-- THE DATA follows --
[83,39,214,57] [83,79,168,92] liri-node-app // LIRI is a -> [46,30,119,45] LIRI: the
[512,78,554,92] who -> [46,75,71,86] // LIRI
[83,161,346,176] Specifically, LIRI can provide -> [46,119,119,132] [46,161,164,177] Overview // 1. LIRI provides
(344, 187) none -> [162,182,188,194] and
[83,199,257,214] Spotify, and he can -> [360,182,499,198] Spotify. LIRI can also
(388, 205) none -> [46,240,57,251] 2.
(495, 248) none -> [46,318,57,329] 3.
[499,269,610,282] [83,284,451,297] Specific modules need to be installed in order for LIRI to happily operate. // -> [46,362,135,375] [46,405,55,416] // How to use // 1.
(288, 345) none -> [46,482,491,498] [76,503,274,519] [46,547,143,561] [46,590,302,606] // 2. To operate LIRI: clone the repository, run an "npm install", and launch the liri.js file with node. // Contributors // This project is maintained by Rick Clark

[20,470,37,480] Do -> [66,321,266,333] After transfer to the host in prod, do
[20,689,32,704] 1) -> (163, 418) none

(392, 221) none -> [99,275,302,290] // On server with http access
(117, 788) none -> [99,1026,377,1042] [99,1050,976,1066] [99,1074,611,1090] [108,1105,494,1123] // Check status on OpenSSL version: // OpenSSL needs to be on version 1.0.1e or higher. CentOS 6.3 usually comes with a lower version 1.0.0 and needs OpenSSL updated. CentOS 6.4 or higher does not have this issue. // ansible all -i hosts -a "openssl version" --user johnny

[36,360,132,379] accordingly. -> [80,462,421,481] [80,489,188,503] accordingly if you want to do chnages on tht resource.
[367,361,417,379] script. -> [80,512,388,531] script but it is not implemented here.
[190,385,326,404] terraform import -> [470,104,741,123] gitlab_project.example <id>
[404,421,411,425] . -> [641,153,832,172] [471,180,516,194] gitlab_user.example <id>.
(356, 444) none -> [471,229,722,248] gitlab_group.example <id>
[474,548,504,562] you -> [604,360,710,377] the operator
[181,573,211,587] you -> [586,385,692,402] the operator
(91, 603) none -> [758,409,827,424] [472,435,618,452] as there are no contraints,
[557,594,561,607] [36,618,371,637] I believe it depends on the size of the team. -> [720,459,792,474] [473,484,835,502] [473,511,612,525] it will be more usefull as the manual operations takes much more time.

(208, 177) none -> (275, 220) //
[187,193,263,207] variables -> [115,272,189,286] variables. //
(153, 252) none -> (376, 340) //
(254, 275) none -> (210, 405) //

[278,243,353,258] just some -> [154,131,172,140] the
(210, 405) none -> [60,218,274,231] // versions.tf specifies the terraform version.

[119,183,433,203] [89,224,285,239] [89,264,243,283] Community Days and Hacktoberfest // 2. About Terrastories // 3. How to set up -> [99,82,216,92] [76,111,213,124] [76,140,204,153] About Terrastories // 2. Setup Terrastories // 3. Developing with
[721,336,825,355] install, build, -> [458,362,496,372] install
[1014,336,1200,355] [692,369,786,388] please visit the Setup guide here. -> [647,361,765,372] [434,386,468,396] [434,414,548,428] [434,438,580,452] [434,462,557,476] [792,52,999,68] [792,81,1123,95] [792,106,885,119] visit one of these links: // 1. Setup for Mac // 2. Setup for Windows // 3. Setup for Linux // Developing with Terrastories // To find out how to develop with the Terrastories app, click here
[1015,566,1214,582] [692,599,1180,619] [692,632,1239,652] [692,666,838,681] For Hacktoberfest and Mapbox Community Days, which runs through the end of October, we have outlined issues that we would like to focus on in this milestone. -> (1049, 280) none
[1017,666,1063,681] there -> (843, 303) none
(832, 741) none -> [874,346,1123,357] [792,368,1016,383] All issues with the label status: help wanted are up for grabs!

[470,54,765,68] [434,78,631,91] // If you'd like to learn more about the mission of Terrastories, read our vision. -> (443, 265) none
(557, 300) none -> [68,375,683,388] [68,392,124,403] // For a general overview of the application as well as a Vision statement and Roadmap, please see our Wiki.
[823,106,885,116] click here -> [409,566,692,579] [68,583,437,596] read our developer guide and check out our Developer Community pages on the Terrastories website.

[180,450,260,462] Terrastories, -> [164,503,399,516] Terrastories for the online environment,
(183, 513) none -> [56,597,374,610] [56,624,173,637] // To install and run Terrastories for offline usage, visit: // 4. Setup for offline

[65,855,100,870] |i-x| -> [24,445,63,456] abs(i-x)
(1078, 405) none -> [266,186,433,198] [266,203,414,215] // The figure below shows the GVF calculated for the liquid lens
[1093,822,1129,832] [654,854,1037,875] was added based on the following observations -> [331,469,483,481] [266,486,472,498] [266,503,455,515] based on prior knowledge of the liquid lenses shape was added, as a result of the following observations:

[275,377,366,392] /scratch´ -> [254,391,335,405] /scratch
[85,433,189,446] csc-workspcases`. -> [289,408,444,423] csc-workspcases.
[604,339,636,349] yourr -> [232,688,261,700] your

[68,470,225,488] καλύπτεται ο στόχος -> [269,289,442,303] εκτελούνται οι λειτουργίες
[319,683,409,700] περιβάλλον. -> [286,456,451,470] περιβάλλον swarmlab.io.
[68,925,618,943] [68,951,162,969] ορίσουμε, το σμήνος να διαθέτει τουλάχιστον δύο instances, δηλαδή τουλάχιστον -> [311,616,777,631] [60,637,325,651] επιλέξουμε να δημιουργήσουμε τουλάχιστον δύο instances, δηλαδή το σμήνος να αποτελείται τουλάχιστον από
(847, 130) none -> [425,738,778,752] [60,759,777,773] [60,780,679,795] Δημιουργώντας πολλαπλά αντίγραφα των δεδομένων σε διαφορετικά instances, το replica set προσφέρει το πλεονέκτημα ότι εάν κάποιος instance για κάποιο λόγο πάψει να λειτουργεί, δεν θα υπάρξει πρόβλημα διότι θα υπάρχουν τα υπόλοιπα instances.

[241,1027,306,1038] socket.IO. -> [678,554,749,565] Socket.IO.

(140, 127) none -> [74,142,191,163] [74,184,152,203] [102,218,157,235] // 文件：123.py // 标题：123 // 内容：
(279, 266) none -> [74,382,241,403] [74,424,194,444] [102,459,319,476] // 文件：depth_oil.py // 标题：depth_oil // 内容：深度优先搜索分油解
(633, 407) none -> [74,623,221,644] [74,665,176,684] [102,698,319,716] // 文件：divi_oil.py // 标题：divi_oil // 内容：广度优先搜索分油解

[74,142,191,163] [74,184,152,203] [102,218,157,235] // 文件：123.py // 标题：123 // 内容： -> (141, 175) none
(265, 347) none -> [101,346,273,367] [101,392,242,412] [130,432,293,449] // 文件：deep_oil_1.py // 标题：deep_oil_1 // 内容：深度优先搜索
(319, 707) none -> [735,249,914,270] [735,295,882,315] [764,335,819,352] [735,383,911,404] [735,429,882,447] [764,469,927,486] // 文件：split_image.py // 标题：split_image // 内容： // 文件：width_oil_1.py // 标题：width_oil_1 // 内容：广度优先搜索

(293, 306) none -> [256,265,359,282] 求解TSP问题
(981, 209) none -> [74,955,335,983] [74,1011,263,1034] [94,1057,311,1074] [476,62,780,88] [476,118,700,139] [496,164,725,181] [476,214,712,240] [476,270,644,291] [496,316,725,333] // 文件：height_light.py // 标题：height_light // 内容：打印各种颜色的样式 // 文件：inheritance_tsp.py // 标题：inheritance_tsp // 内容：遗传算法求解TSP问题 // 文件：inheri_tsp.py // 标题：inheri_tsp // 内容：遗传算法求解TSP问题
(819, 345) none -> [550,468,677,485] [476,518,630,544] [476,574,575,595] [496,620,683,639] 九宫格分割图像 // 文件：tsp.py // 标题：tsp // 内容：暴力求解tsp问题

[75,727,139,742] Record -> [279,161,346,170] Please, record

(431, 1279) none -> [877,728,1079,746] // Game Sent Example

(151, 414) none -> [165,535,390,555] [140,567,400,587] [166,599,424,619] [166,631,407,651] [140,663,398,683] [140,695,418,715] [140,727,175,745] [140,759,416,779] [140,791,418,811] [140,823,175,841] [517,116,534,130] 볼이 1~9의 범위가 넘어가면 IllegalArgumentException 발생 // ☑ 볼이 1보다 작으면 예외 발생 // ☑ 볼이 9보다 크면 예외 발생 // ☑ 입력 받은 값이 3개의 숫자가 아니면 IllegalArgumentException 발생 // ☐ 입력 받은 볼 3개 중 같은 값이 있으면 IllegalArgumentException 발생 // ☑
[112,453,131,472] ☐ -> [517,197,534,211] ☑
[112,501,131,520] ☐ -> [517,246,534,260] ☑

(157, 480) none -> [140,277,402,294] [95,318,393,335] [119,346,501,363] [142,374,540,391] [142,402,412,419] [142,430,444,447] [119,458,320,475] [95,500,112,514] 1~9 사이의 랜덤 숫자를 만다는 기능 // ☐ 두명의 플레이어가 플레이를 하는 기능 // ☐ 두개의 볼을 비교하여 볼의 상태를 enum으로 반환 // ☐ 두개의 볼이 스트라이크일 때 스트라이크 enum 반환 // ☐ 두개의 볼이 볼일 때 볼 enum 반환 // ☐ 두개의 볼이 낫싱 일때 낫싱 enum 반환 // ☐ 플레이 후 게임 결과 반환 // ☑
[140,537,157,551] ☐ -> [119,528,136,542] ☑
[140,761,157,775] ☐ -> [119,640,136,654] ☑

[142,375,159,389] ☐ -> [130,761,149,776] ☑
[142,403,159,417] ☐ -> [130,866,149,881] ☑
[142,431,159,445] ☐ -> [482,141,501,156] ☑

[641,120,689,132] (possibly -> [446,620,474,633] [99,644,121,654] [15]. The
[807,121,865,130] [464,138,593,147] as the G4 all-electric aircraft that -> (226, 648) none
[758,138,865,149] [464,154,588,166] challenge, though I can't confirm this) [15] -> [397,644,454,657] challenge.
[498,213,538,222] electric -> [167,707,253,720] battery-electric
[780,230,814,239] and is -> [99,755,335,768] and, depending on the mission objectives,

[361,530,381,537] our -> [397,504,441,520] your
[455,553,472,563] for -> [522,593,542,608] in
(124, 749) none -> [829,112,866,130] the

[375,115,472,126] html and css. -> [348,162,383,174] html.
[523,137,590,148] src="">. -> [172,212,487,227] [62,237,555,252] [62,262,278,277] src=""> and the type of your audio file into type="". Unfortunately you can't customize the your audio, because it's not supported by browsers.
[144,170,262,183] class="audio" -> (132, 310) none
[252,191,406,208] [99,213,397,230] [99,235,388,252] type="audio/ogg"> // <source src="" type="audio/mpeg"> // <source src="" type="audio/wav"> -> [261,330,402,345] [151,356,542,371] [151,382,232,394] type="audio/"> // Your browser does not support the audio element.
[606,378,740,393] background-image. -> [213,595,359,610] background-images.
-- THE DATA concluded --
EXERCISE OBJECTIVE:
Quote exactly the lines running from the start of the listing above through the line where "(392, 221) none" is found, and output no other lines.

EXPECTED OUTPUT:
[83,39,214,57] [83,79,168,92] liri-node-app // LIRI is a -> [46,30,119,45] LIRI: the
[512,78,554,92] who -> [46,75,71,86] // LIRI
[83,161,346,176] Specifically, LIRI can provide -> [46,119,119,132] [46,161,164,177] Overview // 1. LIRI provides
(344, 187) none -> [162,182,188,194] and
[83,199,257,214] Spotify, and he can -> [360,182,499,198] Spotify. LIRI can also
(388, 205) none -> [46,240,57,251] 2.
(495, 248) none -> [46,318,57,329] 3.
[499,269,610,282] [83,284,451,297] Specific modules need to be installed in order for LIRI to happily operate. // -> [46,362,135,375] [46,405,55,416] // How to use // 1.
(288, 345) none -> [46,482,491,498] [76,503,274,519] [46,547,143,561] [46,590,302,606] // 2. To operate LIRI: clone the repository, run an "npm install", and launch the liri.js file with node. // Contributors // This project is maintained by Rick Clark

[20,470,37,480] Do -> [66,321,266,333] After transfer to the host in prod, do
[20,689,32,704] 1) -> (163, 418) none

(392, 221) none -> [99,275,302,290] // On server with http access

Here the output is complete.